Background & Aim We developed a CAR T that recognizes the growth factor receptor form, MUC1*, does not bind full-length MUC1, hits a wide range of cancers and shows to little or no binding to normal tissues. No therapeutic has ever been tested in humans that targets the MUC1 transmembrane cleavage product – MUC1*. A 1st-in-human clinical trial of huMNC2-CAR44, NCT04020575, for metastatic breast cancers is underway at the Fred Hutchinson Cancer Research Center. We expect to have patient data by conference time. Methods, Results & Conclusion MUC1* is a Class I growth factor receptor that is activated when onco-embryonic growth factor NME7AB dimerizes its truncated extra cellular domain. The binding site for NME7AB is ectopic and is only unmasked after the tandem repeat domain of MUC1 is cleaved and shed from the cell surface. Unlike full-length MUC1, MUC1* has no sites for O-linked glycosylation, so antibodies such as 5E5 that bind to aberrant, trapped glycans cannot bind to the MUC1*. Anti-MUC1* antibody huMNC2 binds to the conformational epitope that is unmasked when MUC1 is cleaved to MUC1* by MMP9. MMP9 has now been linked to poor prognosis and metastasis. huMNC2 competes with onco-embryonic growth factor NME7AB for this same conformational epitope on MUC1*. Neither huMNC2 nor NME7AB binds to full-length MUC1. IHC studies of thousands of human tissues – both normal and cancerous – show that the tumor associated antigen is MUC1* and not full-length MUC1. Patient-match primary and metastases show that as cancer stage progresses the amount of MUC1* increases. huMNC2-scFv bound robustly to 95% of the breast cancers, 83% ovarian, 78% pancreatic and 71% of lung cancer tissues (specimens n>2,800).
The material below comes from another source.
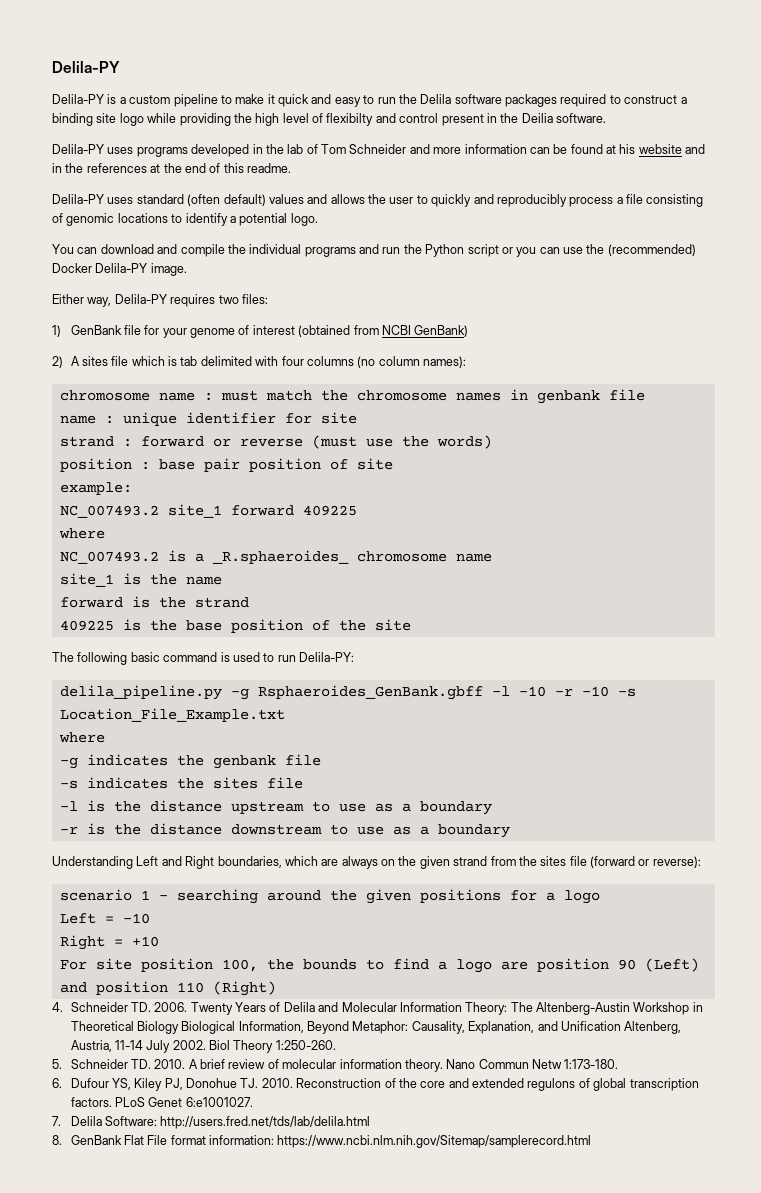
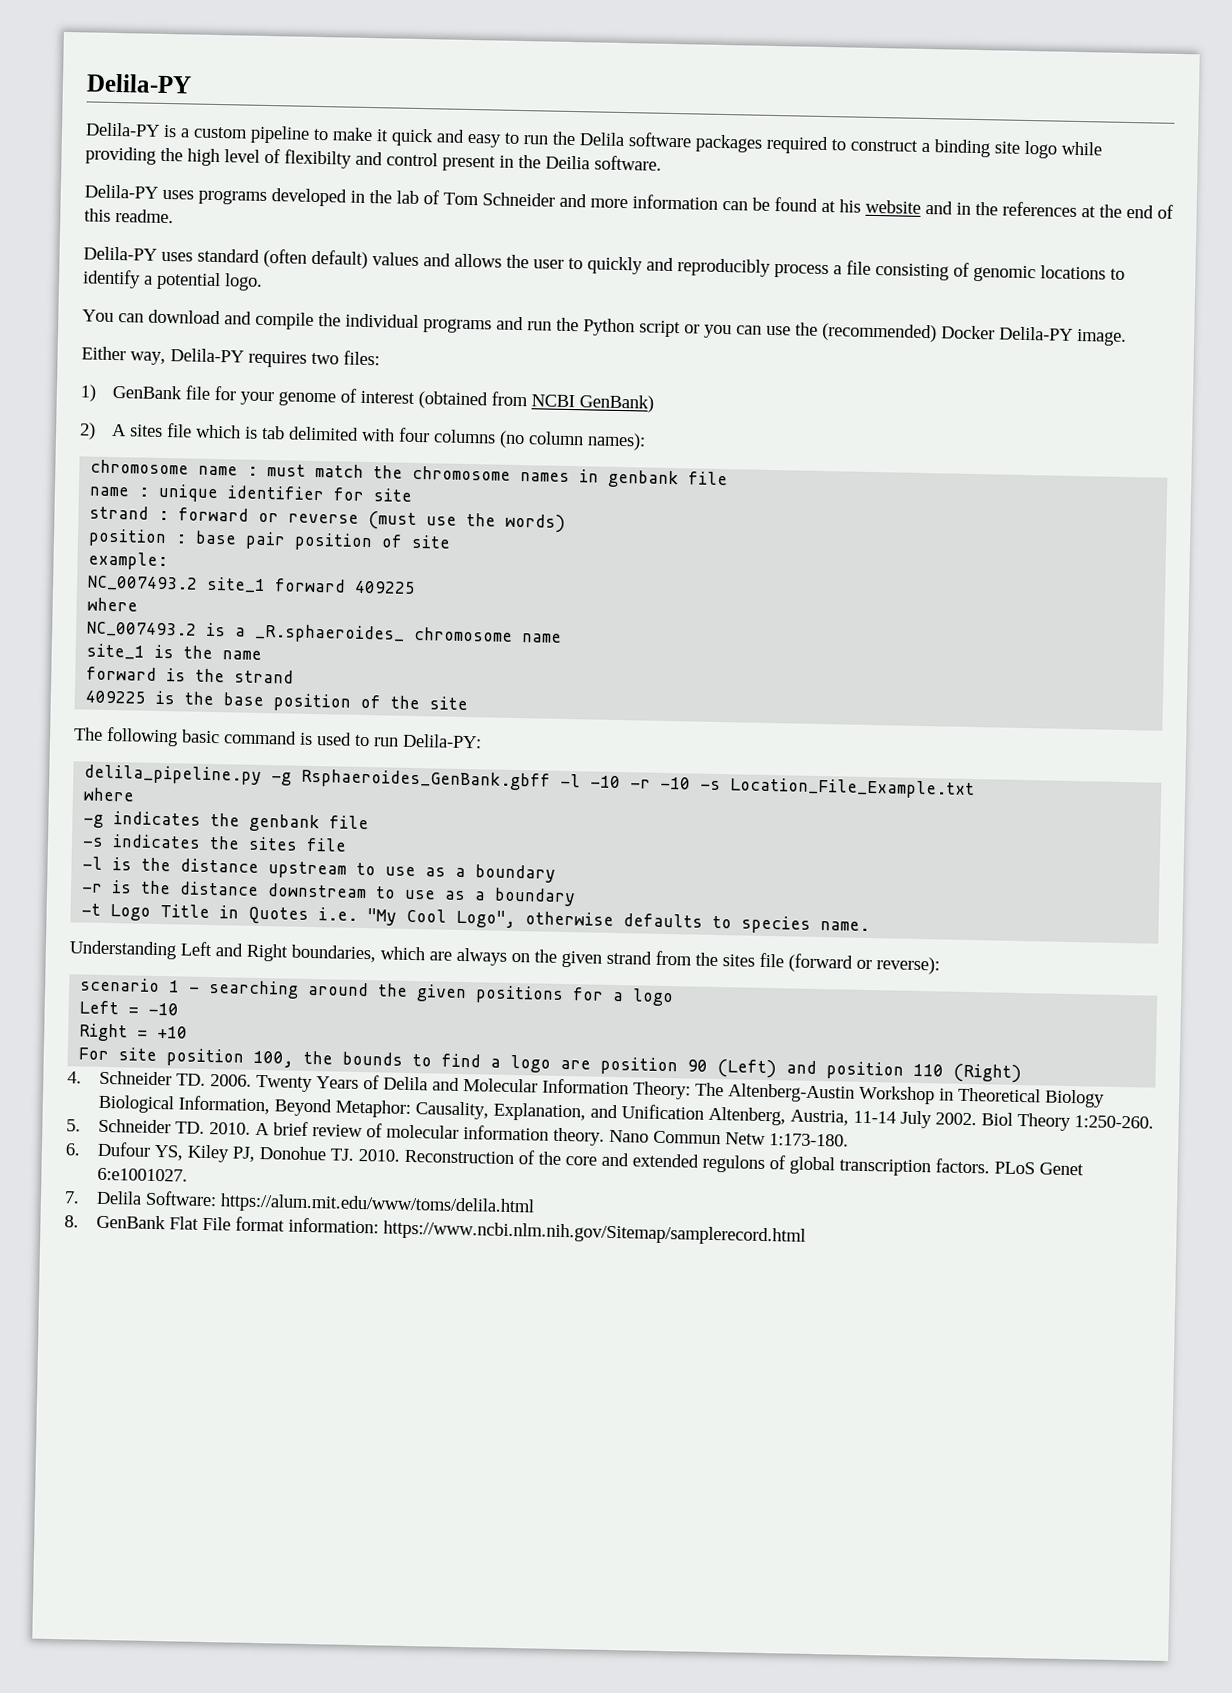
+ -t Logo Title in Quotes i.e. "My Cool Logo", otherwise defaults to species name.
- 7. Delila Software: http://users.fred.net/tds/lab/delila.html
+ 7. Delila Software: https://alum.mit.edu/www/toms/delila.html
There was little to no staining of normal tissues. In vivo, huMNC2-CAR44 T cells inhibited or completely obliterated a variety of MUC1* positive solid tumors in NSG mice (n>400). If safety is demonstrated, we will file for INDs for next-gen CARs, including logic-gated CARs with increased in vivo persistence. Conclusions MUC1* is the predominant form of MUC1 on cancerous tissues. Antibodies that target a conformational epitope in the membrane-proximal MUC1* extra cellular domain are tumor selective. CAR T cells targeting MUC1* extra cellular domain are highly effective against solid tumors in animals. Robust staining of cancerous tissues and minimal to no staining of normal tissues predicts large therapeutic window for huMNC2-CAR44 T cell dosing.